Kim Yu-Jeong’s “The Camellias,” one of the few translated works of this era that manages to be funny as well as romantic, tells a “first-love” story in which a rather bumpkin-ish boy interacts with Jeomsun, a girl with a crush on him. The tone is rough and humorous as Jeomsun is only capable of showing her interest through aggression. Complicating this young love is the fact that Jeomsun is the narrator’s social superior, which causes him to see Jeomsun’s solicitude mixed with aggression as a form of class warfare. Kim plays this for broad comedy as the unnamed narrator’s denseness nearly justifies the lengths that Jeomsun feels she has to go to in order to demonstrate her love for him. The story ends semi-happily, with the uncomfortable narrator symbolically crawling toward a greater destiny: “I had no choice but to crawl away on hands and knees, up along the rocks towards the mountain peak.”

In Kim’s stories, usually set in the mountains of his hometown outside Chuncheon, he does not see his subjects ideologically, either as potential enlightened citizens or recipients of class consciousness, instead describing them as they exist in their social positions. Certain other authors, of course, managed to appear rustic while actually making political points, and even “The Camellias,” after all, derives a fair amount of its humor from the class structure of Korea and the slapstick abuse it allows even a little girl to indulge in.

For female authors, the colonial period was bleak. While the focus on modernism and a kind of sexual equality did open some intellectual doors for women, it also failed to provide reliable outlets for those who became ideologically or intellectually aware. Sometimes, especially to the modern eye, the stylistic requirements of didactic literature render their works difficult to read (which, of course, was also true of fiction by male authors). Perhaps the clearest stylistic example and explanation of that problem can be found in Na Hye-seok’s “Kyonghui,” whose title character is straight out of modern North Korean literature.

Always brave, noble, and ecstatically happy at the thought of additional work, Kyonghui turns the education of the “New Women” into a training ground for developing ever more efficient housekeeping tactics. The other characters are similarly simple, cutouts who only serve to further the didactics of the story. Kyonghui conducts completely politically correct lectures in her own head; those who disagree with her are gossips and whoremongers, although the mysterious power of Kyonghui’s mere presence at least temporarily converts their reactionary thinking whenever she is near. Though well written, including at least one clever narrative shift, the story can’t overcome its own hectoring tone. While it now reads as a painfully prescriptive, it did explore the ideas, new to Korea, that women could have education and thoughts of their own, proposing that, despite the somewhat reactionary conclusions to which Kyonghui herself ultimately came, a woman could have a mind of her own.

Kim Weon-ju’s much more ideologically varied “Awakening” has a clever double-epistolary structure, beginning with an apparently happily married woman (although when her husband leaves for Japan, he does so with no more intimate gesture than a handshake) who goes through a process of discovery that leads her from a life entirely dependent on him to one entirely separated from him, and even contemptuous of him.

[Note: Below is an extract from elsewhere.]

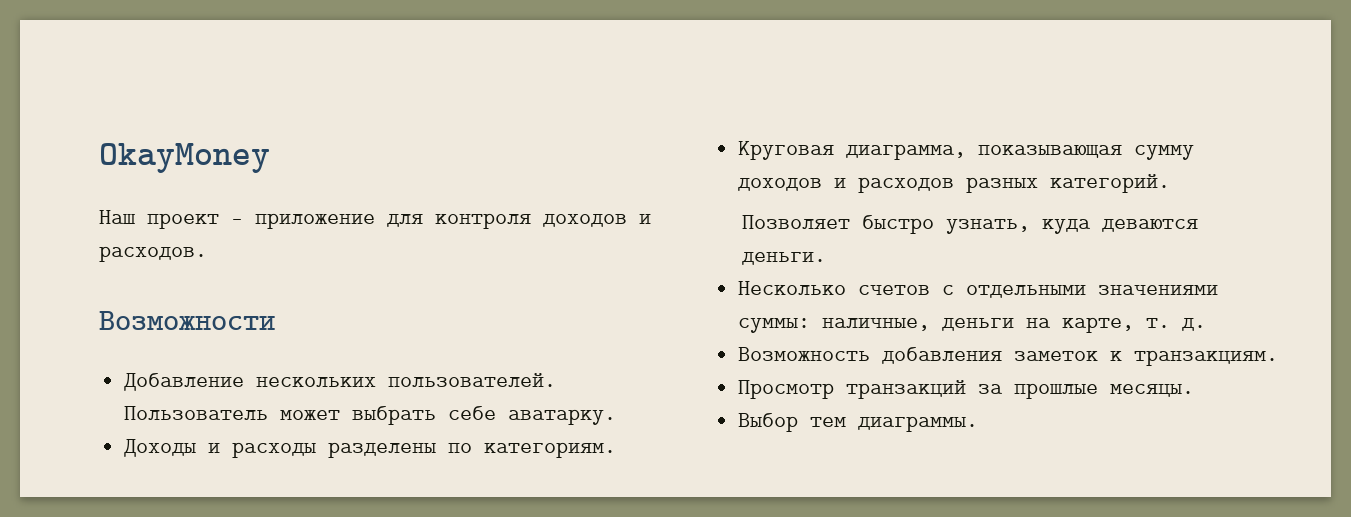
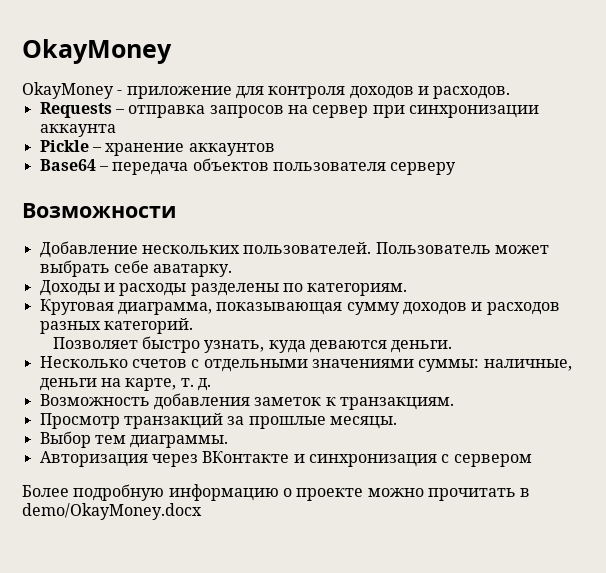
[99,210,219,229] Наш проект -> [22,82,114,99] OkayMoney
(207, 254) none -> [39,102,539,118] [39,124,116,137] [39,140,275,156] [39,158,457,175] // Requests – отправка запросов на сервер при синхронизации аккаунта // Pickle – хранение аккаунтов // Base64 – передача объектов пользователя серверу
(979, 424) none -> [39,451,532,467] [22,484,531,501] [22,503,202,520] // Авторизация через ВКонтакте и синхронизация с сервером // Более подробную информацию о проекте можно прочитать в demo/OkayMoney.docx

In fact, the husband himself creates this contempt, and at least when the narrator concludes with a bit of semi-moralizing about what she has learned, it is the knowledge earned through the experiences of the story, not the lecturing of Kyonghui.

Kim Myeong-sun was a bit of a wonder child, winning her first literary award shortly after her high-school graduation for the story “A Girl of Mystery.” Unfortunately, her history as the child of a wealthy merchant and a kisaeng haunted her career: though a revolutionary writer, she could not escape the moral strictures of her time, which rarely ran parallel to literary aspirations of modernity. Becoming increasingly successful as a writer in her twenties, when a collection of her works was published, she was essentially spent by 1925, and her life from then on was an only occasionally interrupted downward spiral. In 1939 she moved to Tokyo, where she lived destitute and died in an asylum. Unmarried, without “practical” skills, and supposedly reduced to street peddling in her final years, she simply hadn’t fit into either the culture that was dying or the new one coming into existence.

Kim had attempted to revive her waning career with poetry, some of it meant for children and some of it shockingly confessional, but this did little to affect her ostracism, and she wrote her last poem in 1939, the year of her death. Her career and the others of these first Korean female novelists are a narrative history of the risks that women took in deciding to become writers during the colonial era. The biographical information included in Questioning Minds, a collection of Korean female authors across the twentieth century, reveals the unbelievably unfortunate endgames for the three authors just mentioned, all of which must have made it a very daunting for prospective female authors who might follow. All three were initially successful before, their destruction, for various reasons, by society itself.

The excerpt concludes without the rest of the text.